The cultivation of hydrophilous plants in waterlogged lands is presently considered a promising approach for the development of climate-smart agriculture in human-induced areas, especially on urban land, sod-podzolic and peat soils. The application of such techniques results in the reduction of GHG emissions into the atmosphere, stabilization of soil carbon stock, and regulation of hydrological regime over extensive populated areas. Thus, waterlogged lands, being the most difficult for traditional agriculture uses, not only continue to provide ecosystem services and support biodiversity, but also produce economic benefits. The cultivated hydrophilous plants feature high productivity of biomass that is useful for various applications: as fuel and raw material, food, fodder and medicine.

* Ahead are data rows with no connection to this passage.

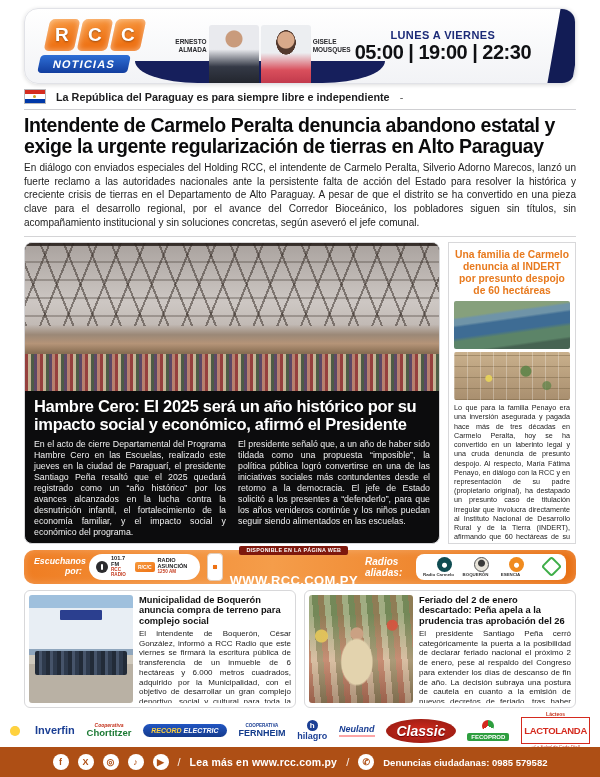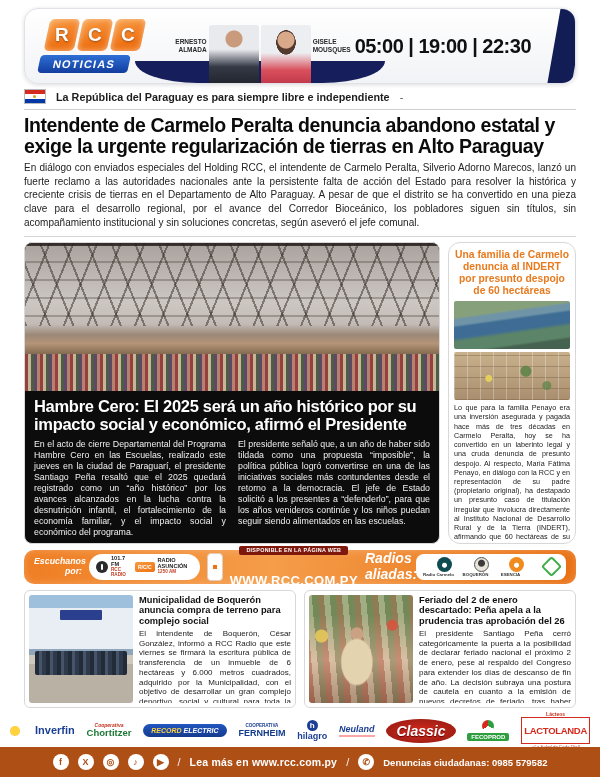"LUNES A VIERNES" div.days { html: none -> <div>LUNES A VIERNES</div> }
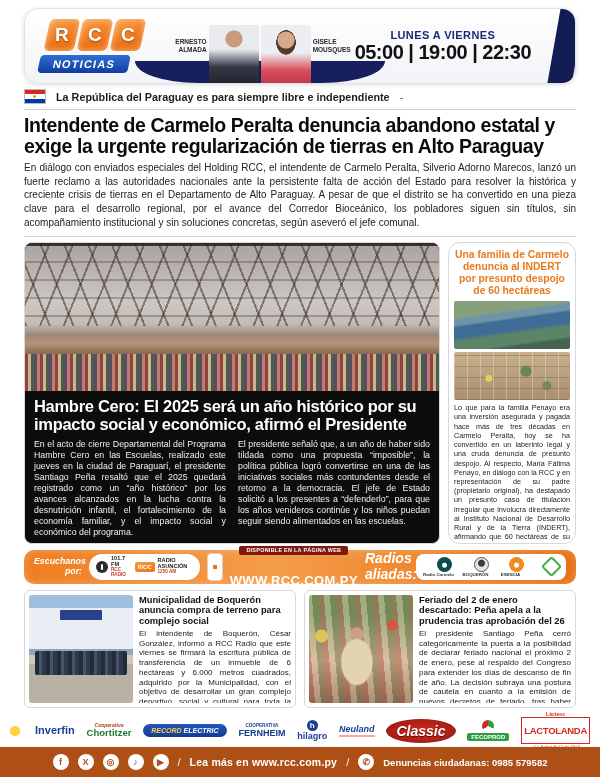"Una familia de Carmelo denuncia" .side { border-radius: 12px -> 0 }
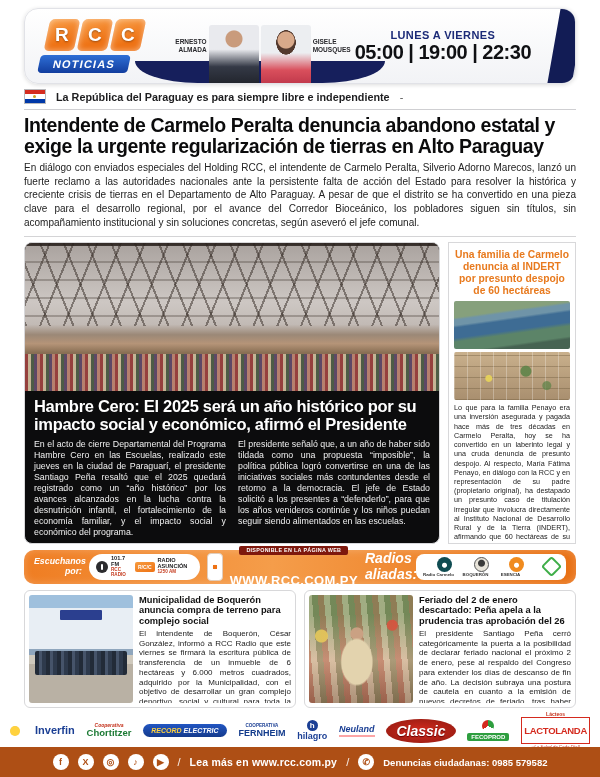"Radios aliadas:" .allies-label { font-size: 14px -> 10px }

This project brought together stakeholders and experts from Belarus, Germany, Italy, Latvia, the Kaluga, Nizhny Novgorod, Ryazan, Tver and Vladimir Provinces of Russia, Wetlands International, Moscow University, RAS Institute of Forest Science, Universities of MGIMO and RUDN and other educational institutions to stimulate conversation about the productive use of wet and rewetted lands and particularly about the challenges of designing a demonstration site in the city of Moscow. The discussions held during the Round Table on Climate Smart Agriculture allowed us to find effective methods for regulating water regime at the plot, select plant species, organize ecosystem monitoring and establish a walking trail so that various visitor groups could be guided around the site practically all year round.
The site preparation activities were performed by students of the Timiryazev Academy and participants of the MOSES summer ecological school. They removed garbage and weed vegetation from the 1.14 ha plot, adjacent areas and old drainage ditches, planted willow seedlings (Purple Willow Salix purpurea and Black Willow Salix nigra) and sowed the seeds of buckwheat Polygonum sachalinense. A walking trail equipped with information boards has been designed to provide access to the plot.
The demonstration site has already been used for field-based studies and individual research projects by the Academy’s students and research staff. Monitoring studies of soil quality and vegetation, water and greenhouse gas fluxes are also conducted in order to quantify and promote climate-impact improvements.
Further activities will include the installation of demonstration facilities and infrastructure, and organization of excursions for wider public, stakeholders and potential investors in green projects.